Of all the lines below, return only those starting with the line holding "total: 516.35 -> 533.45" and going on through the line holding "Moldura Paralama G", exactly as written.

Start of Records for this exercise

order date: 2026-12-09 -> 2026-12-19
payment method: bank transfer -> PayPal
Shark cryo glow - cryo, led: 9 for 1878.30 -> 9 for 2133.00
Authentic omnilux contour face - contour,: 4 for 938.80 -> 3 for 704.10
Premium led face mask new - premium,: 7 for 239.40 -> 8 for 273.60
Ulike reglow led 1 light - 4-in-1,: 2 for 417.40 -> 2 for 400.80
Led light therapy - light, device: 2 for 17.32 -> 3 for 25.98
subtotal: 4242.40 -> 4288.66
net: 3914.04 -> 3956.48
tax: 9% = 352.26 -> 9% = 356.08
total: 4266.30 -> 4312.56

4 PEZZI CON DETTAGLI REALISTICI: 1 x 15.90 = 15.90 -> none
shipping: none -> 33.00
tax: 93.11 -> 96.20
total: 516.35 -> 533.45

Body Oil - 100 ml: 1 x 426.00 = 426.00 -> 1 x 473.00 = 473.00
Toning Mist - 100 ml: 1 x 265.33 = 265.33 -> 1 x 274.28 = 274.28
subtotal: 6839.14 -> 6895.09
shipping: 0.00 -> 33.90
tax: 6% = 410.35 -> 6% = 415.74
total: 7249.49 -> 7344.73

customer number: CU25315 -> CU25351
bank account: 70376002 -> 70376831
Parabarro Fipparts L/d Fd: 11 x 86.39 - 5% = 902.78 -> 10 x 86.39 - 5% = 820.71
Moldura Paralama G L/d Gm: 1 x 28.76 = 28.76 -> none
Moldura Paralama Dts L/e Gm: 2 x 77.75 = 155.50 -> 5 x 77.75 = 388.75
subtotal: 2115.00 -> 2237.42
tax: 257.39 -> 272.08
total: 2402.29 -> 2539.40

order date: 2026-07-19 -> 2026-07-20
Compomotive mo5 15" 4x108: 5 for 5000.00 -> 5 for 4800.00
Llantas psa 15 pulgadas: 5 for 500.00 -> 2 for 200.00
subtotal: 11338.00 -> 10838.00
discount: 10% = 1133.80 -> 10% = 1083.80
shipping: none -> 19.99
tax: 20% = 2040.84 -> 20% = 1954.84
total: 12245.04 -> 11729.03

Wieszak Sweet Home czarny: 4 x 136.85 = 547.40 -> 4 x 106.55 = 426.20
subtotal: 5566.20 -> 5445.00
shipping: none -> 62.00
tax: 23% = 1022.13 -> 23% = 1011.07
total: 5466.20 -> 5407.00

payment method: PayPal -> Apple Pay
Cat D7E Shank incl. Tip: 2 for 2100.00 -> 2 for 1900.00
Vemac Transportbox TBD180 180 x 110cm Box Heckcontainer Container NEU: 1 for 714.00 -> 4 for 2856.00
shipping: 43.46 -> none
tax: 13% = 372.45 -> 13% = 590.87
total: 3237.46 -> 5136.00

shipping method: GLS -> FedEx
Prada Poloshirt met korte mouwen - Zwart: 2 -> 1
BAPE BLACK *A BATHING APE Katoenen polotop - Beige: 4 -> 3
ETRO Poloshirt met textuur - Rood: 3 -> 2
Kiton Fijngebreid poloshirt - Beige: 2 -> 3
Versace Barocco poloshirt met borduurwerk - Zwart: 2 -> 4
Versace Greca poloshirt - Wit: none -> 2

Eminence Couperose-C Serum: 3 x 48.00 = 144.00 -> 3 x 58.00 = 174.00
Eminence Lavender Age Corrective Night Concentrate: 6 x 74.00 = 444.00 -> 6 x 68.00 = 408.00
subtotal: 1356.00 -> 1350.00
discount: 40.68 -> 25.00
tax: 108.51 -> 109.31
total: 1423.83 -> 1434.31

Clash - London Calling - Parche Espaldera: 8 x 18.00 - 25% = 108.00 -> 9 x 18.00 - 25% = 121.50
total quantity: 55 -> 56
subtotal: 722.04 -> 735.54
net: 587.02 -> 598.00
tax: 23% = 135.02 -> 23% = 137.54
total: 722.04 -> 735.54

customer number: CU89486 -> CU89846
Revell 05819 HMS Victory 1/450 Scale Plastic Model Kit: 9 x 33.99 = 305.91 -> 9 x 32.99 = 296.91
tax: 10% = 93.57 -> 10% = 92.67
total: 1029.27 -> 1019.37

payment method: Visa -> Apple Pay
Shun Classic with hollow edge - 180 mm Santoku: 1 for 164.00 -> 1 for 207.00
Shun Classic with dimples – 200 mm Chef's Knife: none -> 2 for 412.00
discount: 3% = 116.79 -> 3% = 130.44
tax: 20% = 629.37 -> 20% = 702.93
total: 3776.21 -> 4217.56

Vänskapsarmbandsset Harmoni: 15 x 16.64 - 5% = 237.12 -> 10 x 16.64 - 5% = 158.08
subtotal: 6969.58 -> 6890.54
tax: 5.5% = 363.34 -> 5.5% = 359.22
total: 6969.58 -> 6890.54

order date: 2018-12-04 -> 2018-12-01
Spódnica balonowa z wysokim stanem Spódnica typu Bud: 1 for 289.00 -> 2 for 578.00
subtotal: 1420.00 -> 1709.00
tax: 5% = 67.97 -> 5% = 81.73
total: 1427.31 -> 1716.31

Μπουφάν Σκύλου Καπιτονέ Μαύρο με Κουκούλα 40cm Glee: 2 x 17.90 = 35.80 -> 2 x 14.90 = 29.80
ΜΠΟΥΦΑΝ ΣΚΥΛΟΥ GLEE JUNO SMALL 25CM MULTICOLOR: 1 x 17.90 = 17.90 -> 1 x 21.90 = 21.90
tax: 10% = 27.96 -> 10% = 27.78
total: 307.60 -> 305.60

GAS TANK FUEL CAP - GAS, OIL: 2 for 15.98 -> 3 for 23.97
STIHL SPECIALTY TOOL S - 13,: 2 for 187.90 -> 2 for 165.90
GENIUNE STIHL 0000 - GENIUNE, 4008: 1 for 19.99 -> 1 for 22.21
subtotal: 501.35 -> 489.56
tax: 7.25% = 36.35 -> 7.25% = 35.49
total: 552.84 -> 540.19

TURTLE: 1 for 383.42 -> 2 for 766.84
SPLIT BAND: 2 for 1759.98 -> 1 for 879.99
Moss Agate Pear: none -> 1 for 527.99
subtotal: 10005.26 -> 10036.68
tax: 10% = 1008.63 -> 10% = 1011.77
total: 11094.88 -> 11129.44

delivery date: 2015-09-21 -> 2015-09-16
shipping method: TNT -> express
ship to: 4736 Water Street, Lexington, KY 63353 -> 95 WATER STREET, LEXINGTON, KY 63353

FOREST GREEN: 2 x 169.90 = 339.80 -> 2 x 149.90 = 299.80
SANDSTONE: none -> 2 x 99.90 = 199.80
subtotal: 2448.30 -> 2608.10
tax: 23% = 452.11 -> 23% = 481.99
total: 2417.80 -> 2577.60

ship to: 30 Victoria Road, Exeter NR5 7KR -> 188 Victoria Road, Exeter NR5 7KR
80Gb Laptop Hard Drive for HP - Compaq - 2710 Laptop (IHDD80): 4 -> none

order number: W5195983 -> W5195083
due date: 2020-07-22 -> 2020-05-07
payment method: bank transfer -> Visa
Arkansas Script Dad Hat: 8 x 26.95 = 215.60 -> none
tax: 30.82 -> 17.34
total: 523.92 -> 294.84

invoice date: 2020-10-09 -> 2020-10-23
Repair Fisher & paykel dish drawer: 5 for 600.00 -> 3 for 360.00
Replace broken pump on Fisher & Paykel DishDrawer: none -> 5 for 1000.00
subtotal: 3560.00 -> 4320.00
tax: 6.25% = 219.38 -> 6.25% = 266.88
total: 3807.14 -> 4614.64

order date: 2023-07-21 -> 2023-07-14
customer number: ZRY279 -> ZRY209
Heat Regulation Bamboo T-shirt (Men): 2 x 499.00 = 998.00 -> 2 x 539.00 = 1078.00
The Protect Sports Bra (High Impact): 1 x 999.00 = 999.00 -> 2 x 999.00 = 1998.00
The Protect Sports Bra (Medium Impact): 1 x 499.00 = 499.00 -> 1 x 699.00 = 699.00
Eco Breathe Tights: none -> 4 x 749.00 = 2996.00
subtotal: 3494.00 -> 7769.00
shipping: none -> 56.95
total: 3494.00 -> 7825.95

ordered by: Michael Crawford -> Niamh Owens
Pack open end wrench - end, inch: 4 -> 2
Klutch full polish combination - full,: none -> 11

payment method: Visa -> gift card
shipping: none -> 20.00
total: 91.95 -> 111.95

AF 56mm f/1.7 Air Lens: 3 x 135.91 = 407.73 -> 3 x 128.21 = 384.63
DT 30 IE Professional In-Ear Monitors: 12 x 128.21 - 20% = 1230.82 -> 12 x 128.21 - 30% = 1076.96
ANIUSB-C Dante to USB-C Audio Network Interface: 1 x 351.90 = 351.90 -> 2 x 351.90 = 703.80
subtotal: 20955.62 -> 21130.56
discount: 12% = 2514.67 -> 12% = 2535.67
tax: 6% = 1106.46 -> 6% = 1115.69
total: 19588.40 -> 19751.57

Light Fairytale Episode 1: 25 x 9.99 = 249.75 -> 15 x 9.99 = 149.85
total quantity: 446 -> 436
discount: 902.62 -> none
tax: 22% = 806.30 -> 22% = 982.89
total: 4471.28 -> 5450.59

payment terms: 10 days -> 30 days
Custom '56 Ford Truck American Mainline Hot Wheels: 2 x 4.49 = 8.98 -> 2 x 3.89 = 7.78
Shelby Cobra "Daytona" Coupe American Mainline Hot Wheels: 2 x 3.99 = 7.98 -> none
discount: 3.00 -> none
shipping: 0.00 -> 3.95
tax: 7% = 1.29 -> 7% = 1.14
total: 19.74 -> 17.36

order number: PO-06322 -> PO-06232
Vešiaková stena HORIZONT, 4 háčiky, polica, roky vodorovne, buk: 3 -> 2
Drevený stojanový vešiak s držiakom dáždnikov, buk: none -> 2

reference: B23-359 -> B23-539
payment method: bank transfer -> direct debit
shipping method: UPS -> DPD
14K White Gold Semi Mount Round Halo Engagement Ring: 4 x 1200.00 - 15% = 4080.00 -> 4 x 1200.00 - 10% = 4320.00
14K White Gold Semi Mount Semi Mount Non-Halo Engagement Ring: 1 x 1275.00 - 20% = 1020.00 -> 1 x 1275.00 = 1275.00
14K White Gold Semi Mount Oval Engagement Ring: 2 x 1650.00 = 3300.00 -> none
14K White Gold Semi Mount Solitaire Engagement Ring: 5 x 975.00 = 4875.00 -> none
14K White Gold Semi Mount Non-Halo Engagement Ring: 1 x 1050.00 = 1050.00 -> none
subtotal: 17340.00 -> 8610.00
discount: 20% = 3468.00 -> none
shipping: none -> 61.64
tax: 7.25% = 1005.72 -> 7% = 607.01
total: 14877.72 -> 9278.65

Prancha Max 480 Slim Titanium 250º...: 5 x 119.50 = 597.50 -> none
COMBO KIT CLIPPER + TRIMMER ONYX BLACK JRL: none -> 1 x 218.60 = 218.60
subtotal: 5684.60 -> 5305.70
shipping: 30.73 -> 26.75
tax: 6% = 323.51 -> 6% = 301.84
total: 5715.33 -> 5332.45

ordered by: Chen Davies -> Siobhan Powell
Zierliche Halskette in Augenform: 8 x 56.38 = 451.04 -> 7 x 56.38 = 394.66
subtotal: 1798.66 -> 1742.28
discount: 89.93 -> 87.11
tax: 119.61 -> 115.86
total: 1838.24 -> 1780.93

End of Records for this exercise

◆ **Reply to the task**
total: 516.35 -> 533.45

Body Oil - 100 ml: 1 x 426.00 = 426.00 -> 1 x 473.00 = 473.00
Toning Mist - 100 ml: 1 x 265.33 = 265.33 -> 1 x 274.28 = 274.28
subtotal: 6839.14 -> 6895.09
shipping: 0.00 -> 33.90
tax: 6% = 410.35 -> 6% = 415.74
total: 7249.49 -> 7344.73

customer number: CU25315 -> CU25351
bank account: 70376002 -> 70376831
Parabarro Fipparts L/d Fd: 11 x 86.39 - 5% = 902.78 -> 10 x 86.39 - 5% = 820.71
Moldura Paralama G L/d Gm: 1 x 28.76 = 28.76 -> none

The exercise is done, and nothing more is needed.